Lern die Entwickler kennen: IRRUPT Audio

Wir haben die Macher unserer Expansion WARPED SYMMETRY besucht.

Müsste man die Expansion WARPED SYMMETRY in eine Genre-Schublade stecken, stünde da in fett drauf: drei Jahrzehnte Electronica. Und unten drunter, etwas kleiner: analog, frühe 1990er-Jahre, Rave. WARPED SYMMETRY bietet ein breites Klangspektrum für elektronische Produktionen – mit vielen Drum-Kits, Loops, Samples und Synth-Presets. Entstanden ist die Expansion in Zusammenarbeit mit den Berliner Sound Designern und Produzenten von IRRUPT Audio.

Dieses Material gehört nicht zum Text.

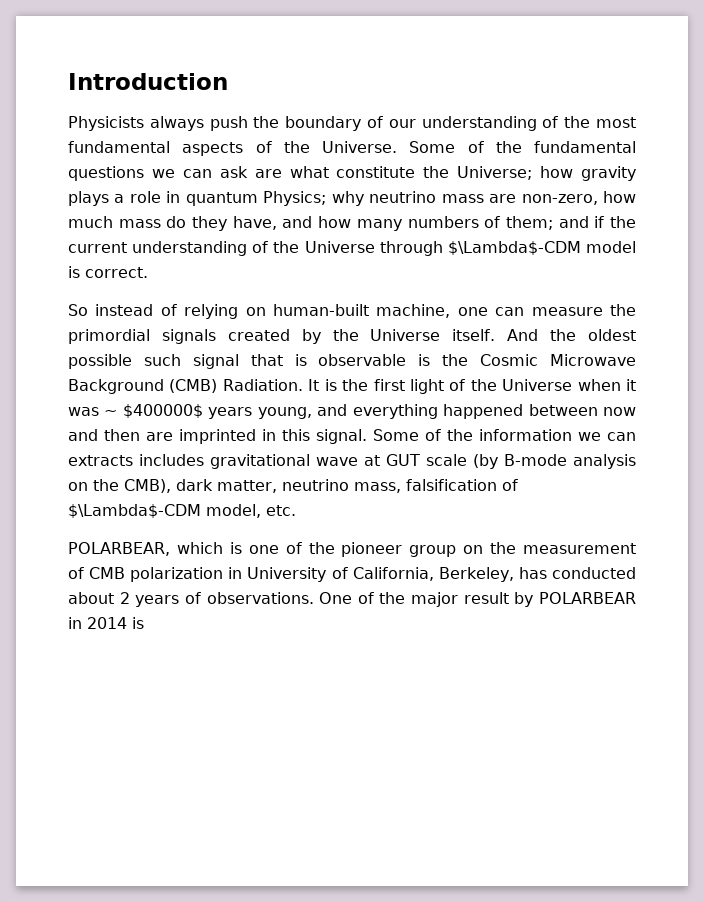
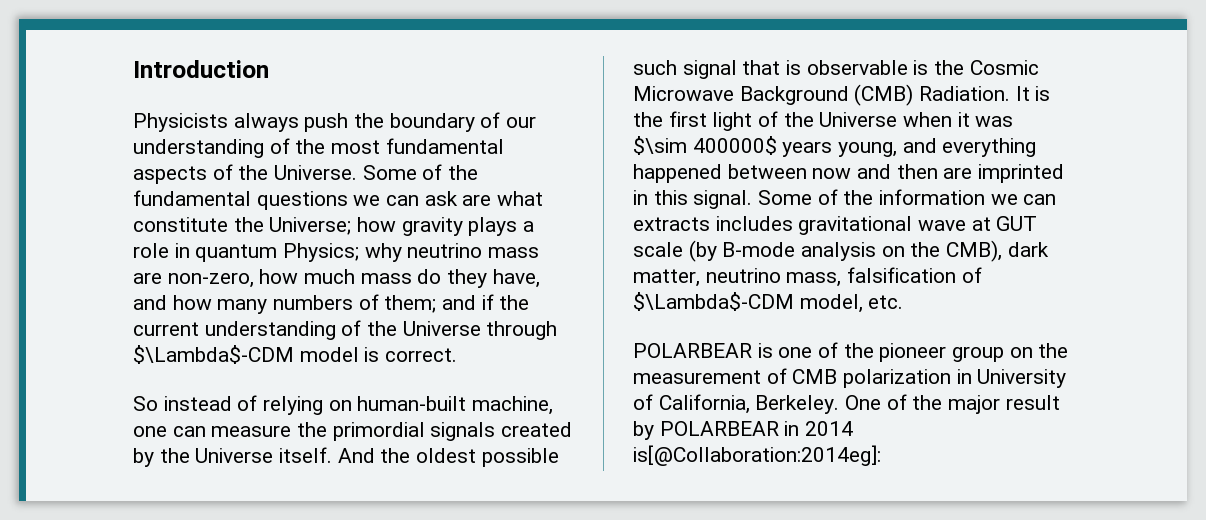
[104,404,203,418] ~ $400000$ -> [633,136,777,155] $\sim 400000$
[68,542,223,556] POLARBEAR, which -> [633,343,752,358] POLARBEAR
[438,567,636,582] [68,592,314,607] Berkeley, has conducted about 2 years of observations. -> [755,395,840,414] Berkeley.
[132,617,144,629] is -> [633,445,881,466] is[@Collaboration:2014eg]:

Soundbeispiele der Expansion findest du am Ende des Artikels. Mehr Infos zu WARPED SYMMETRY gibt es hier.

IRRUPT Audio ist im Berliner Stadtteil Wedding beheimatet. Bereits vor der Produktion von WARPED SYMMETRY hat das Team gemeinsam mit NI an Expansions gearbeitet, zum Beispiel District Xeo und Carbon Decay.

Anlässlich der Veröffentlichung von WARPED SYMMETRY trafen wir uns im Sommer 2019 mit Jay Ahern, dem CEO von IRRUPT Audio, und wollten mehr darüber erfahren, wie er und sein Team – zum Beispiel Nina Hynes, Andrea Lancellotti und Magda – arbeiten. Wann hat man schon mal die Gelegenheiten hinter die Kulissen einer der besten Firmen für Sound Design in Berlin zu schauen?

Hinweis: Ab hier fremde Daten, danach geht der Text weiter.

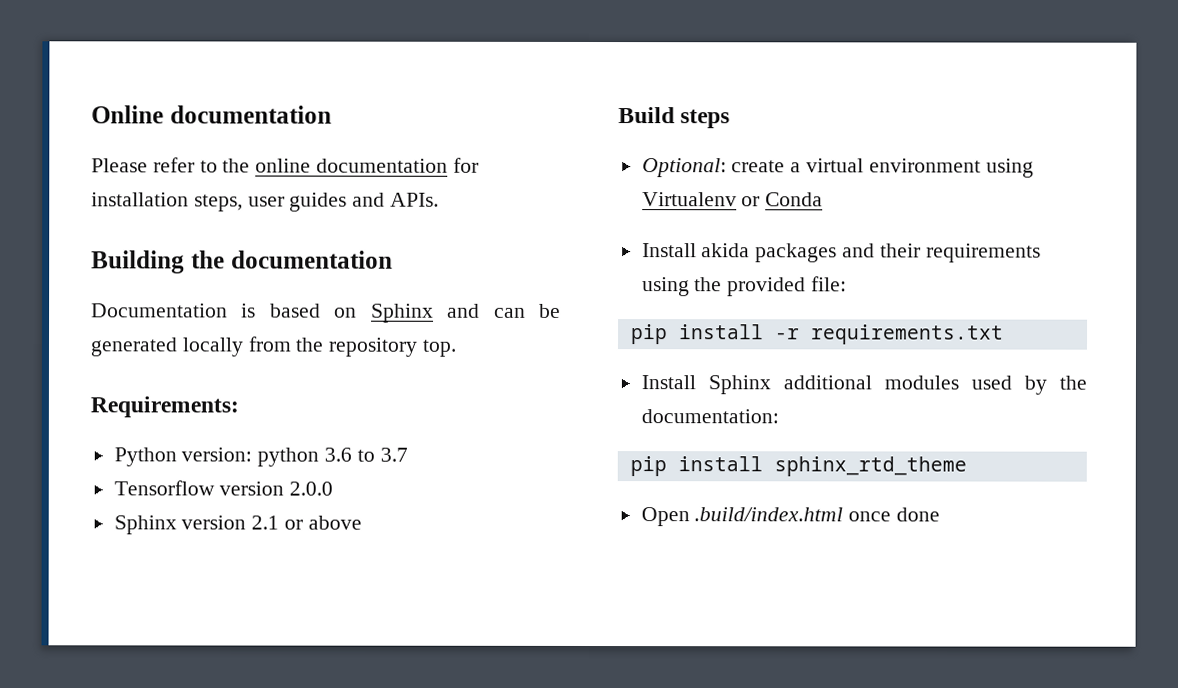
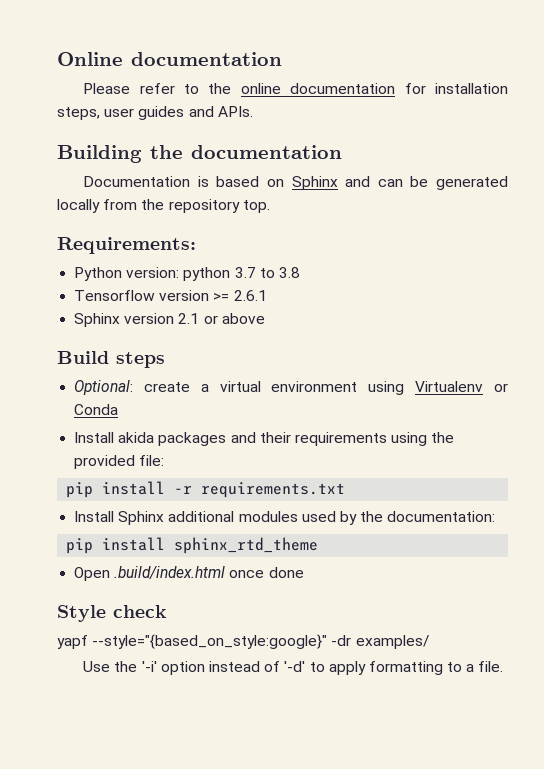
[324,447,408,462] 3.6 to 3.7 -> [234,267,300,278] 3.7 to 3.8
[289,481,334,496] 2.0.0 -> [213,290,267,301] >= 2.6.1
(941, 514) none -> [57,605,167,622] [57,634,429,649] [83,661,504,675] // Style check // yapf --style="{based_on_style:google}" -dr examples/ // Use the '-i' option instead of '-d' to apply formatting to a file.

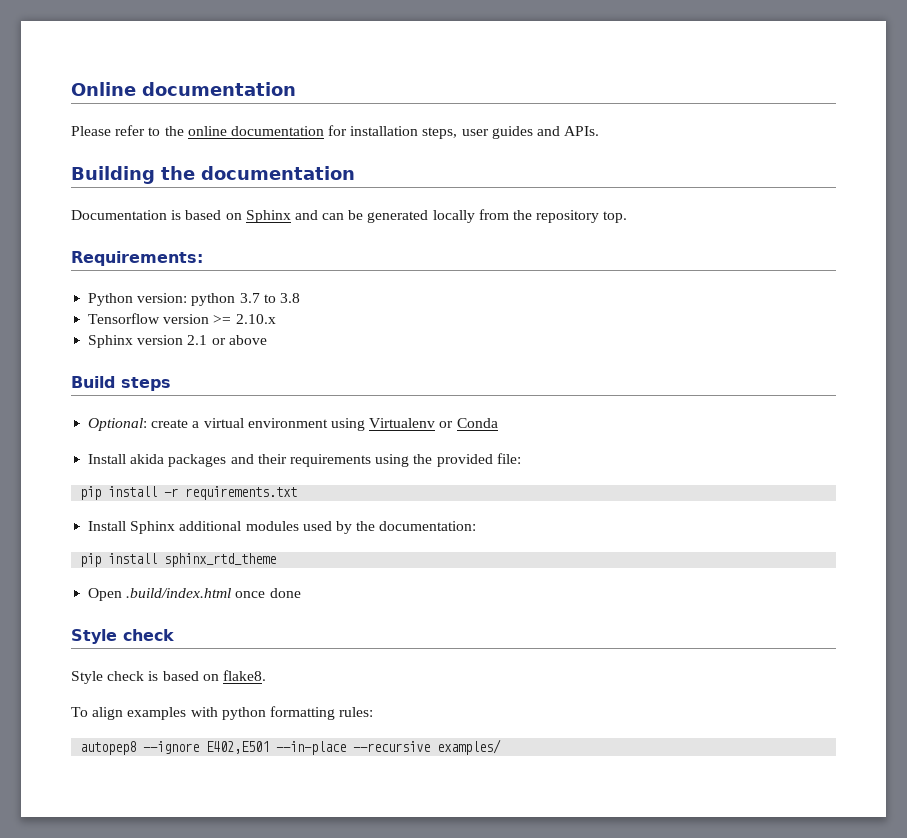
[233,290,267,301] 2.6.1 -> [235,314,276,324] 2.10.x
[57,634,429,649] [83,661,504,675] yapf --style="{based_on_style:google}" -dr examples/ // Use the '-i' option instead of '-d' to apply formatting to a file. -> [71,670,266,684] [71,706,374,720] [80,739,502,755] Style check is based on flake8. // To align examples with python formatting rules: // autopep8 --ignore E402,E501 --in-place --recursive examples/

Jay, stell uns doch bitte das Team von IRRUPT Audio vor.

Das Unternehmen wurde von Eloy Lopez, Bradley Roulier, Christina Duran, Steve Blakley und mir gegründet. Eloy und Brad sind die ursprünglichen Gründer von Beatport, Christina war eine ihrer ersten Mitarbeiterinnen. Ich lernte sie vor ein paar Jahren kennen, als ich selbst bei Beatport in Denver arbeitete. Über sie habe ich dann Steve Blakley kennengelernt, den Leiter von The Firm Graphics in Denver. Steve und meine Frau Maike Ahern haben die visuelle Seite von IRRUPT entwickelt – und das Artwork der fast 150 Releases, die NI exklusiv auf sounds.com anbietet.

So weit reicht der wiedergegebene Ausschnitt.